I think that in my experience here on the forums, I have seen a trend. The bfam's who were coerced and shamed in to placing their children, and weren't educated/informed about all their options and who always regretted it....their kids actually had the same negative experience with being adopted.... The bmoms who didn't want to be a parent and were secure in their decisions, had bchildren who were secure with being adopted....
Kinda as if some placements were mistakes and turned out poorly. Obviously this isn't ALWAYS the case...but there seems to be a trend. And I disagree with the pain never going away. I personally know some bmoms, who regret having to be in that position in the first place....but would NEVER in a million years change anything. They are content with the choice they made and really don't have "pain" per se. ....they wonder sometimes what their child is doing at that moment, or they are involved and don't wonder because they know....and they acknowledge the emotional decision was hard...but these bmoms are truly at peace with their decisions....one in a closed, one in an open, and one in *2* open adoptions.
All of them are VERY VERY VERY close intimate friends of mine, and all of them went in to it at an older (18 and up) age with full knowledge of what they were doing and what their options were. ANd that really is the key....knowing what lies ahead in either choice. I personally have turned down matches because it was clear that the bmom really did WANT to be a parent. And For me, the ONLY reason to place for adoption is the safety of the child or unwilling to parent that child.

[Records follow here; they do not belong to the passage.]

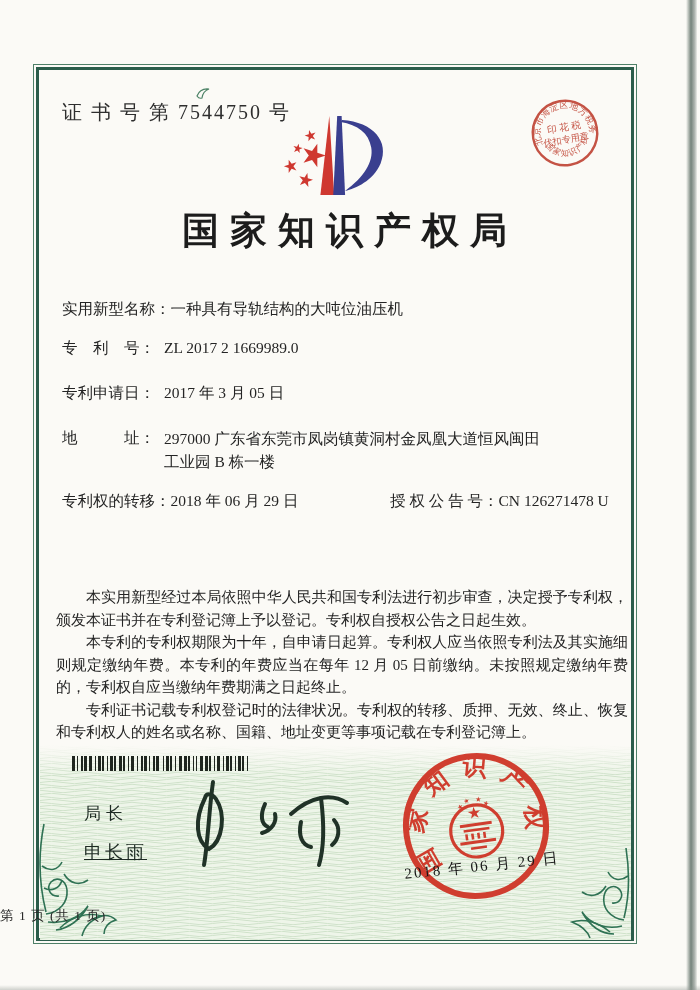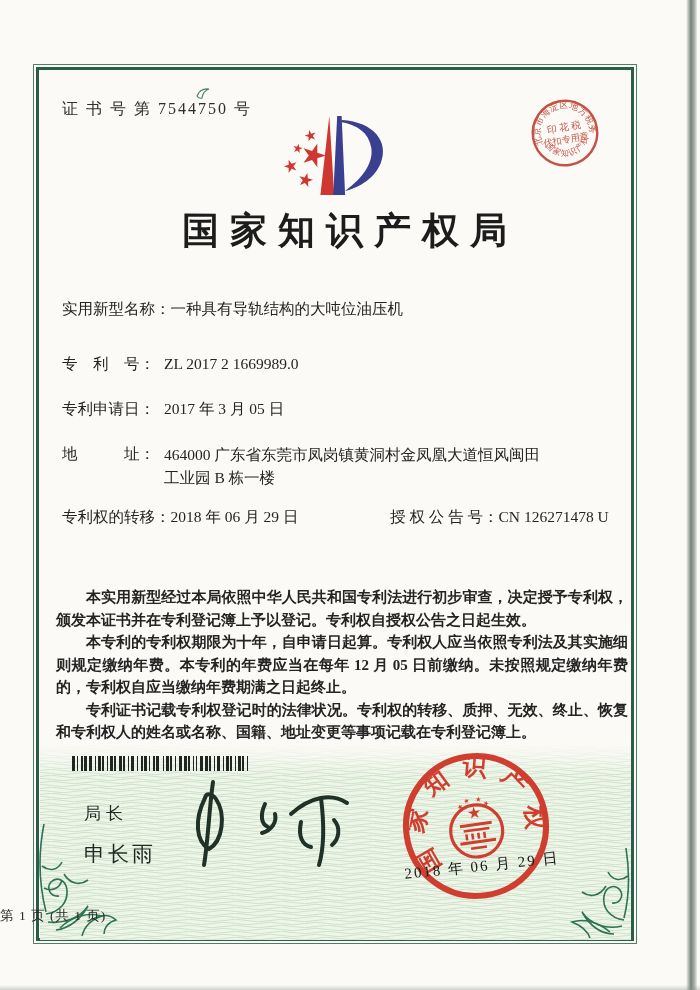--- a/index.html
+++ b/index.html
@@ -13,55 +13,55 @@
     background:linear-gradient(90deg, rgba(92,109,100,0) 0%, rgba(92,109,100,.85) 45%, rgba(130,140,134,.6) 80%, rgba(190,196,192,.25) 100%); }
   .scan-bottom { position:absolute; left:0; bottom:0; width:700px; height:5px;
     background:linear-gradient(0deg, rgba(140,148,142,.4), rgba(140,148,142,0)); }
 
   
   .frame { position:absolute; left:33px; top:64px; width:604px; height:880px;
     border:1px solid #4e8068; pointer-events:none; }
   .frame-inner { position:absolute; left:2px; top:2px; right:2px; bottom:2px;
     border:3.5px solid #2b5d4b; }
 
-  .cert-no { position:absolute; left:62px; top:99px; font-size:16px; color:#2e2e2e; letter-spacing:2px; }
+  .cert-no { position:absolute; left:62px; top:99px; font-size:20px; color:#2e2e2e; letter-spacing:2px; }
 
   .stamp { position:absolute; left:520px; top:88px; width:90px; height:90px; transform:rotate(-10deg); opacity:.92; }
 
   .logo { position:absolute; left:277px; top:108px; width:148px; height:94px; }
 
   .title { position:absolute; left:0; top:206px; width:700px; text-align:center;
     font-size:37px; font-weight:600; letter-spacing:11px; color:#1c1c1c; }
 
   .fields { position:absolute; left:62px; top:298px; width:540px; font-size:15.5px; color:#242424; }
   .frow { display:flex; line-height:22px; margin-bottom:23px; }
   .frow .lab { white-space:pre; min-width:102px; }
-  .frow.first { margin-bottom:33px; }
+  .frow.first { margin-bottom:17px; }
   .frow .val { flex:0 1 auto; }
   .frow.addr { margin-bottom:3px; }
   .frow.addr .val { max-width:388px; line-height:23px; }
   .grant-row { position:relative; display:flex; line-height:22px; margin-top:17px; }
   .grant-no { position:absolute; left:328px; top:0; white-space:nowrap; }
 
   .paras { position:absolute; left:56px; top:586px; width:572px; font-size:15px;
     line-height:22.5px; color:#242424; text-align:justify; }
-  .paras p { text-indent:2em;font-weight:bold; }
+  .paras p { text-indent:2em; }
 
   
   .band { position:absolute; left:40px; top:745px; width:591px; height:195px; }
   .band svg { display:block; }
   .band-fade { position:absolute; left:0; top:0; width:100%; height:30px;
     background:linear-gradient(180deg, #fbfaf6 0%, rgba(251,250,246,0) 100%); }
 
   .barcode { position:absolute; left:72px; top:756px; width:178px; height:15px; }
 
   .officer { position:absolute; left:84px; top:802px; color:#1d2a23;
     font-family:"Liberation Sans","DejaVu Sans",sans-serif; font-weight:500; }
   .officer .t1 { font-size:17px; letter-spacing:5px; }
-  .officer .t2 { font-size:21px; letter-spacing:3px; margin-top:15px; }
+  .officer .t2 { font-size:18px; letter-spacing:3px; margin-top:15px;text-decoration:underline; }
 
   .signature { position:absolute; left:175px; top:770px; width:180px; height:105px; }
 
   .seal { position:absolute; left:397px; top:747px; width:158px; height:158px; transform:rotate(-8deg); opacity:.95; }
   .seal-date { position:absolute; left:404px; top:856px; width:170px; font-size:15px;
     color:#161616; letter-spacing:2px; transform:rotate(-6deg); white-space:nowrap; }
 
   .flourish-bl { position:absolute; left:36px; top:822px; width:96px; height:118px; }
   .flourish-br { position:absolute; left:542px; top:846px; width:90px; height:94px; }
   .leaf-top { position:absolute; left:196px; top:86px; width:16px; height:14px; }
@@ -147,21 +147,21 @@
     <div class="frow">
       <span class="lab">专　利　号：</span>
       <span class="val">ZL 2017 2 1669989.0</span>
     </div>
     <div class="frow">
       <span class="lab">专利申请日：</span>
       <span class="val">2017 年 3 月 05 日</span>
     </div>
     <div class="frow addr">
       <span class="lab">地　　　址：</span>
-      <span class="val">464000 广东省东莞市凤岗镇黄洞村金凤凰大道恒风闽田工业园 B 栋一楼</span>
+      <span class="val">297000 广东省东莞市凤岗镇黄洞村金凤凰大道恒风闽田工业园 B 栋一楼</span>
     </div>
     <div class="grant-row">
       <span class="lab">专利权的转移：</span>
       <span class="val">2018 年 06 月 29 日</span>
       <span class="grant-no">
         <span>授 权 公 告 号：</span><span>CN 126271478 U</span>
       </span>
     </div>
   </div>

I struggle with the decision to adopt again, because I really don't want "to take someone's baby"....and I think too many bmoms out there are still placing out of an obligation to "do right by the child" when the child would really not be in any harm to remain with the bmom. I have adopted an older, special needs child already...so this time I would really like an infant....and as much as I want to adopt out of foster care, you just don't really get an infant that way.
I hope something I've rambled on about has made sense to you...It's just a jumble of my thoughts and feelings...completely personal, not speaking for anyone else.
PS....The 100% comment made by another poster I think was misinterpruted, I think you took it as 100% of her heritage comes from afam...and she meant it as 100% of afam's heritage belongs to the dd....not just the parts she gaines by being in that immediatefamily (nurture) but that she is entitled to ALL parts of the afam heritage.